▸ **EXERCISE INSTRUCTIONS**
The word "Follow" may appear in lines of the data below. Say how many lines hold it, giving only the number.

++++ DATA EXCERPTS

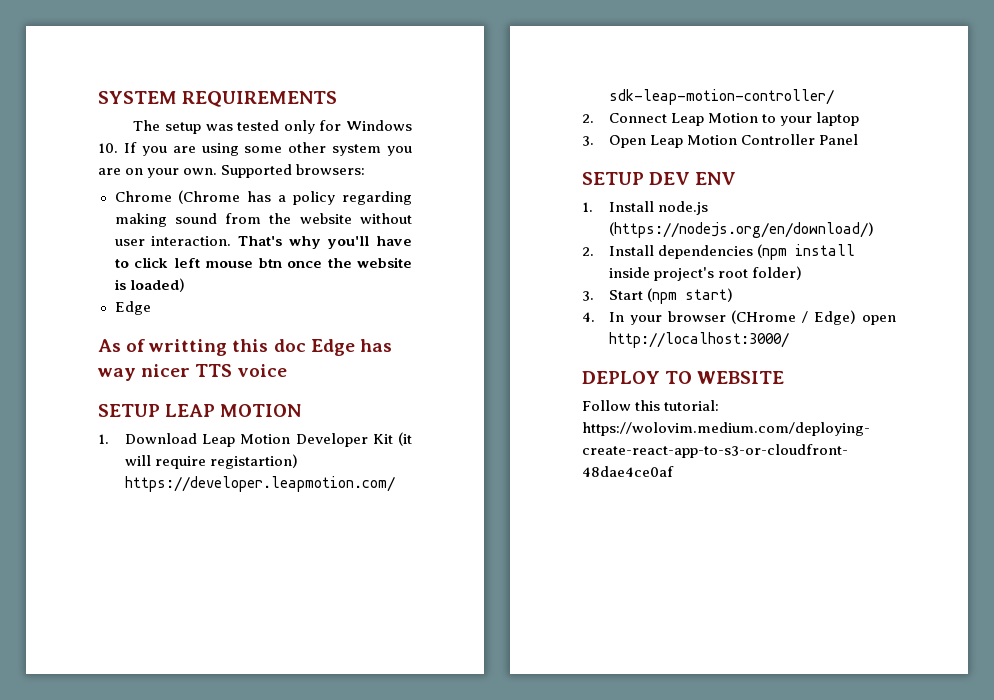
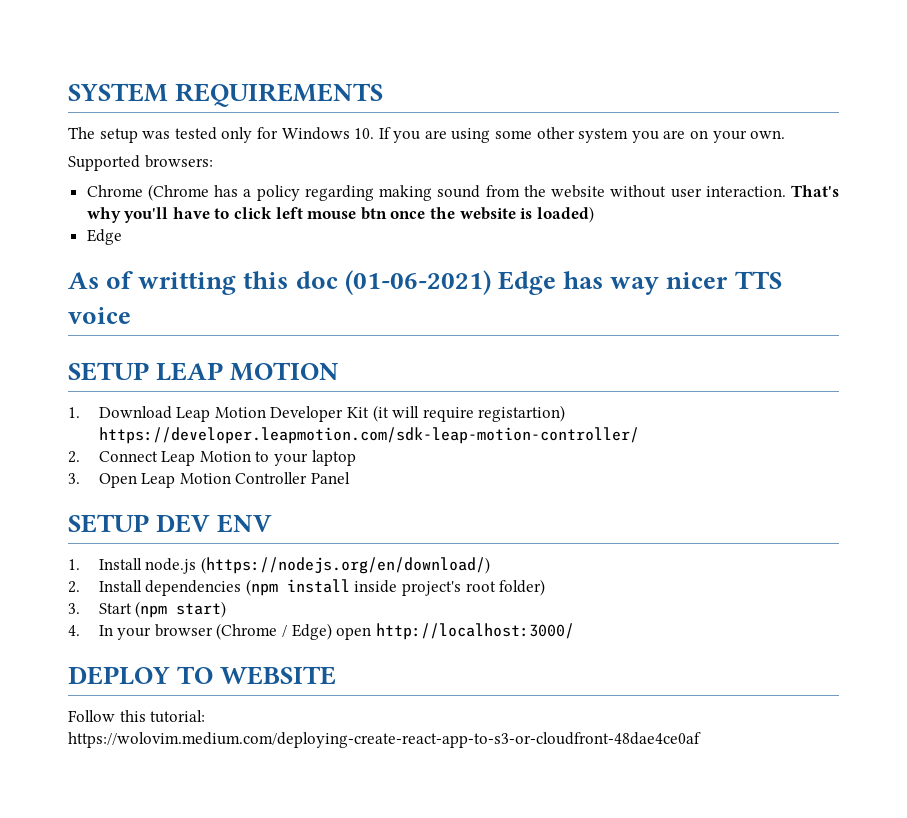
(218, 171) none -> (786, 134) //
(306, 345) none -> [344,270,491,295] (01-06-2021)
[731,310,797,324] (CHrome -> [216,623,278,640] (Chrome

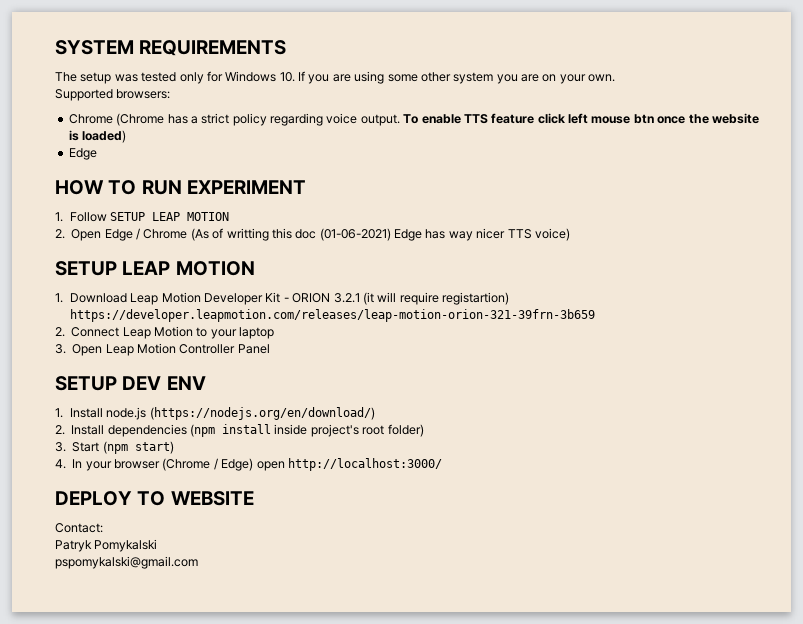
(252, 193) none -> [201,113,230,124] strict
[379,185,839,201] [86,207,230,223] making sound from the website without user interaction. That's why you'll have to -> [326,113,535,126] voice output. To enable TTS feature
[68,272,99,289] As -> [55,180,306,195] [55,212,230,222] [55,228,209,241] HOW TO RUN EXPERIMENT // 1. Follow SETUP LEAP MOTION // 2. Open Edge / Chrome (As
[68,307,131,324] voice -> [534,228,570,241] voice)
(369, 412) none -> [283,293,360,303] - ORION 3.2.1
[98,427,639,444] https://developer.leapmotion.com/sdk-leap-motion-controller/ -> [69,309,595,322] https://developer.leapmotion.com/releases/leap-motion-orion-321-39frn-3b659
[68,710,206,723] [68,732,701,748] Follow this tutorial: https://wolovim.medium.com/deploying-create-react-app-to-s3-or-cloudfront-48dae4ce0af -> [55,523,103,533] [55,539,158,552] [55,556,198,569] Contact: // Patryk Pomykalski // pspomykalski@gmail.com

++++++++

▸ **RESULT FOR THIS TASK**
2